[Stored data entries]
++++++++

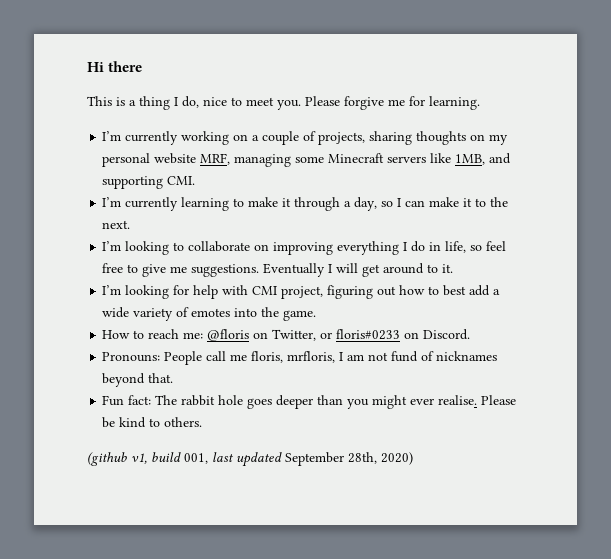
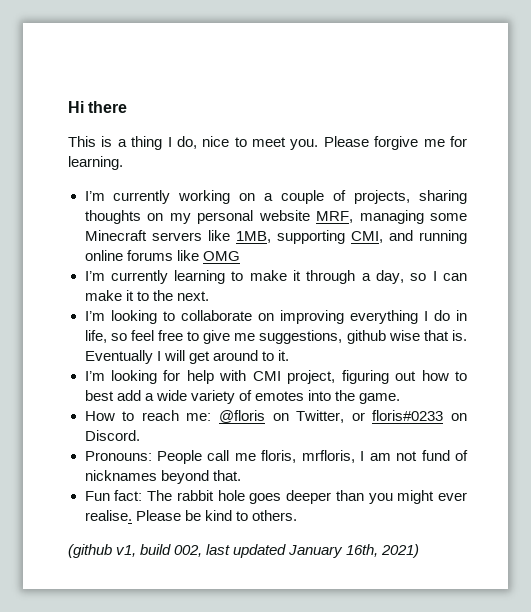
[489,153,512,164] [102,176,196,189] and supporting CMI. -> [276,230,467,244] [84,250,240,261] supporting CMI, and running online forums like OMG
[191,264,260,277] suggestions. -> [259,330,467,344] suggestions, github wise that is.
[184,453,208,464] 001, -> [174,545,203,557] 002,
[285,452,413,466] September 28th, 2020) -> [288,544,420,558] January 16th, 2021)

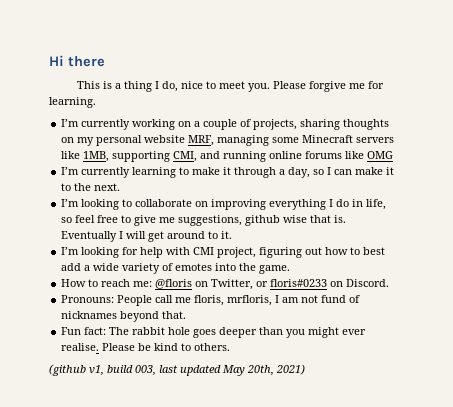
[174,545,203,557] 002, -> [135,365,156,376] 003,
[288,544,379,558] January 16th, -> [222,365,274,376] May 20th,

++++++++

_INSTRUCTIONS FOR THE TASK_. Set down all of the entries exactly. Leave the pictures out.

_TASK RESPONSE_.
[489,153,512,164] [102,176,196,189] and supporting CMI. -> [276,230,467,244] [84,250,240,261] supporting CMI, and running online forums like OMG
[191,264,260,277] suggestions. -> [259,330,467,344] suggestions, github wise that is.
[184,453,208,464] 001, -> [174,545,203,557] 002,
[285,452,413,466] September 28th, 2020) -> [288,544,420,558] January 16th, 2021)

[174,545,203,557] 002, -> [135,365,156,376] 003,
[288,544,379,558] January 16th, -> [222,365,274,376] May 20th,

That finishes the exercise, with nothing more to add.